Cyst‐associated renal cell carcinoma: Clinicopathologic characteristics and evaluation of prognosis in 27 cases

Abstract

Background: No consistent clinicopathologic characteristics of cyst‐associated renal cell carcinoma (CRCC) have previously been determined. Methods: In total, 768 patients with renal cell carcinoma (RCC) underwent radical or partial nephrectomy. Renal cell carcinoma was classified as CRCC in 27 of these patients (3.5%, subdivided into RCC originating in a cyst and cystic RCC), clear‐cell RCC in 662 patients (86.2%), chromophobe cell renal carcinoma in 36 patients (4.7%) and papillary RCC in 43 patients (5.6%) according to the criteria of the World Health Organization. Results: The pathologic stage and nuclear grade were usually lower in those with CRCC (low stage/low grade; 89%/96%) or chromophobe cell renal carcinoma (low stage/low grade; 89%/80%) than in those with clear‐cell RCC (low stage/low grade; 59%/65%) or papillary RCC (low stage/low grade; 53%/69%). Of the 27 CRCC patients, only 19 (70%) could be diagnosed through preoperative imaging studies.

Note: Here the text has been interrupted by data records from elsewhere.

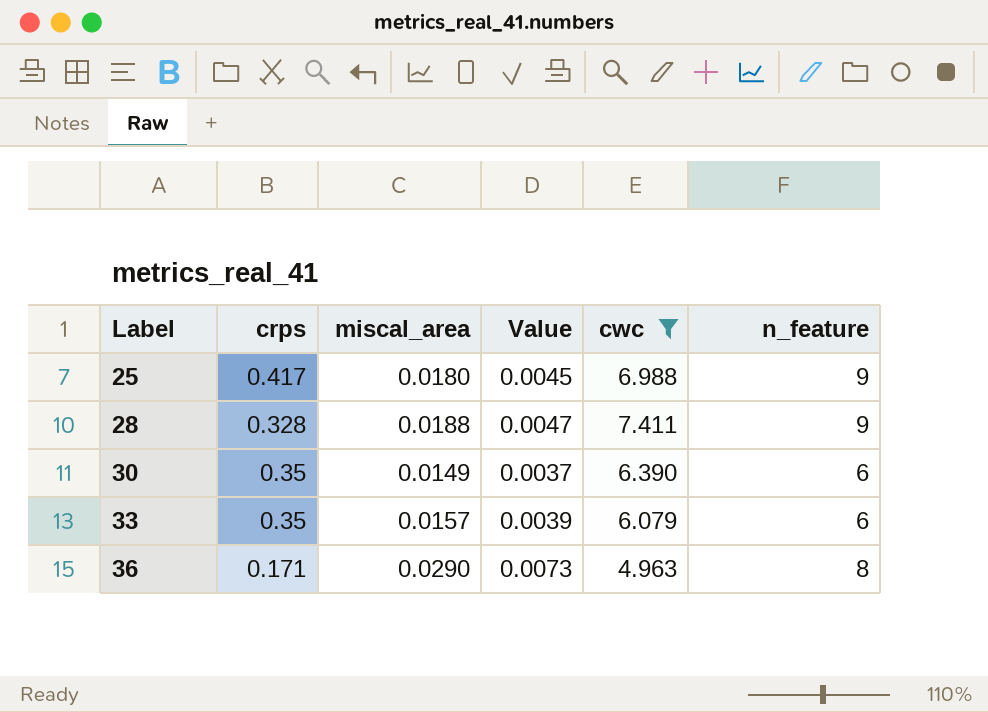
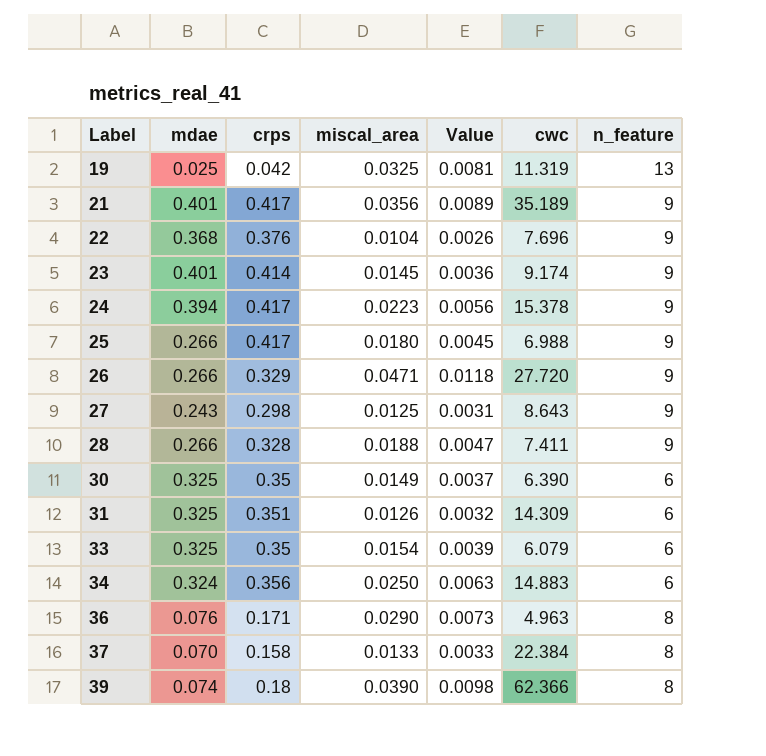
filter: cwc <= 7.411 -> none
column mdae | position: none -> 2
33 | miscal_area: 0.0157 -> 0.0154

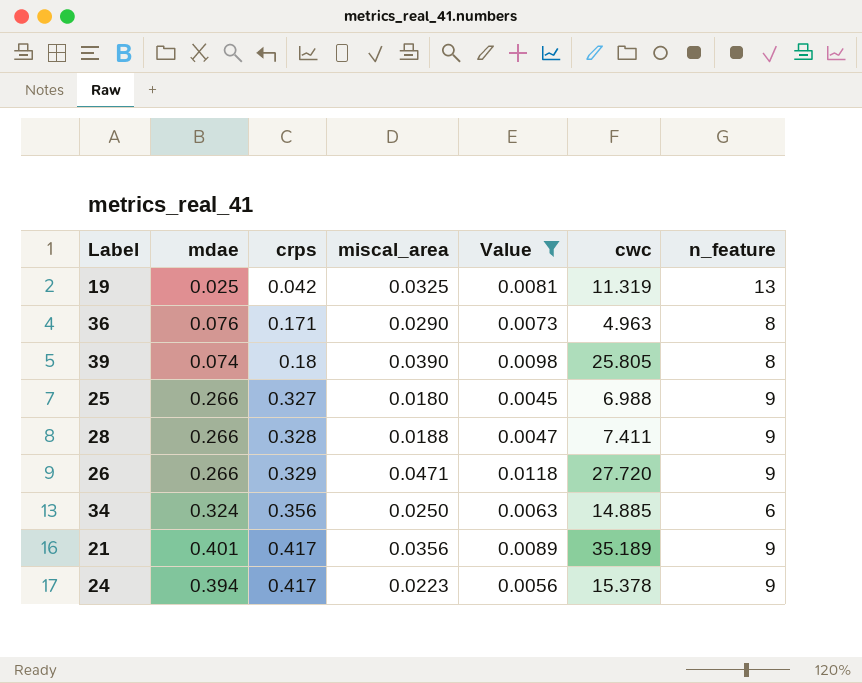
filter: none -> Value >= 0.0045
row order: Label ascending -> crps ascending
39 | cwc: 62.366 -> 25.805
25 | crps: 0.417 -> 0.327
34 | cwc: 14.883 -> 14.885

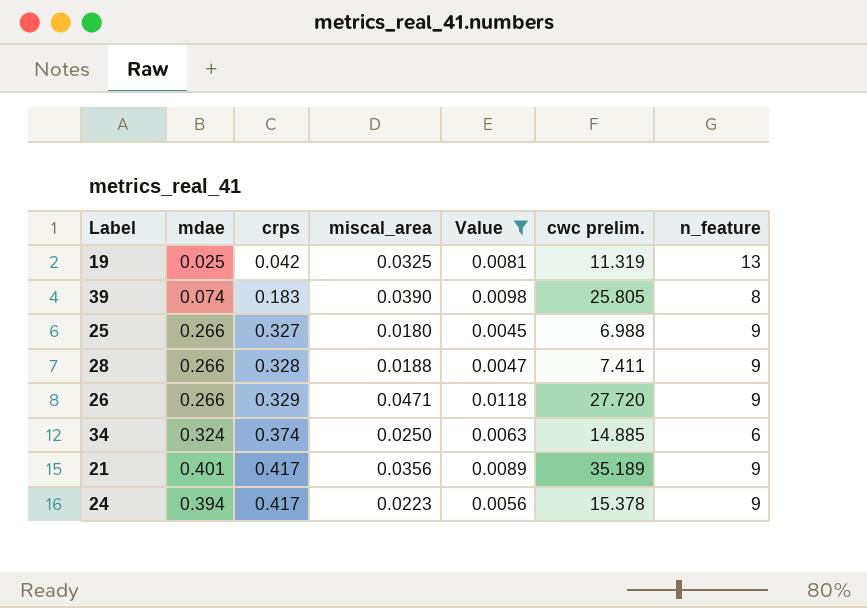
column name: cwc -> cwc prelim.
row 36: 0.076 | 0.171 | 0.0290 | 0.0073 | 4.963 | 8 -> none
39 | crps: 0.18 -> 0.183
34 | crps: 0.356 -> 0.374

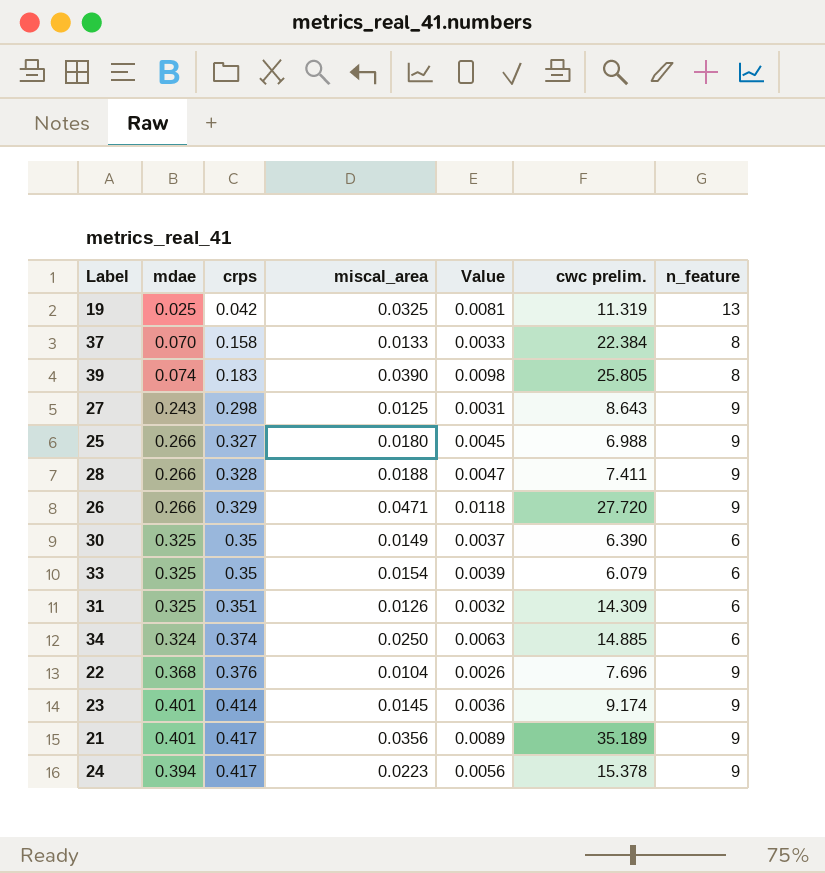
filter: Value >= 0.0045 -> none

Patients with CRCC showed a favorable prognosis (survival rate: 95% at 1 year, 89.7% at 3 years and 84.4% thereafter) and, especially among the patients with RCC originating in a cyst, no cancer‐related death was observed. Comparing the survival among four types of RCC, a favorable outcome was observed in cases of CRCC or chromophobe cell renal carcinoma compared with clear‐cell RCC or papillary RCC (clear vs chromophobe: P = 0.002; chromophobe vs papillary: P = 0.019; clear vs cyst‐associated: P = 0.001; papillary vs cyst‐associated: P = 0.00079). Conclusions: In cases of CRCC, the disease was usually detected at lower stages and grades and therefore the prognosis was better than in cases of other types of RCC. Preoperative diagnosis of this disease was very difficult, especially in cases of RCC originating in a cyst.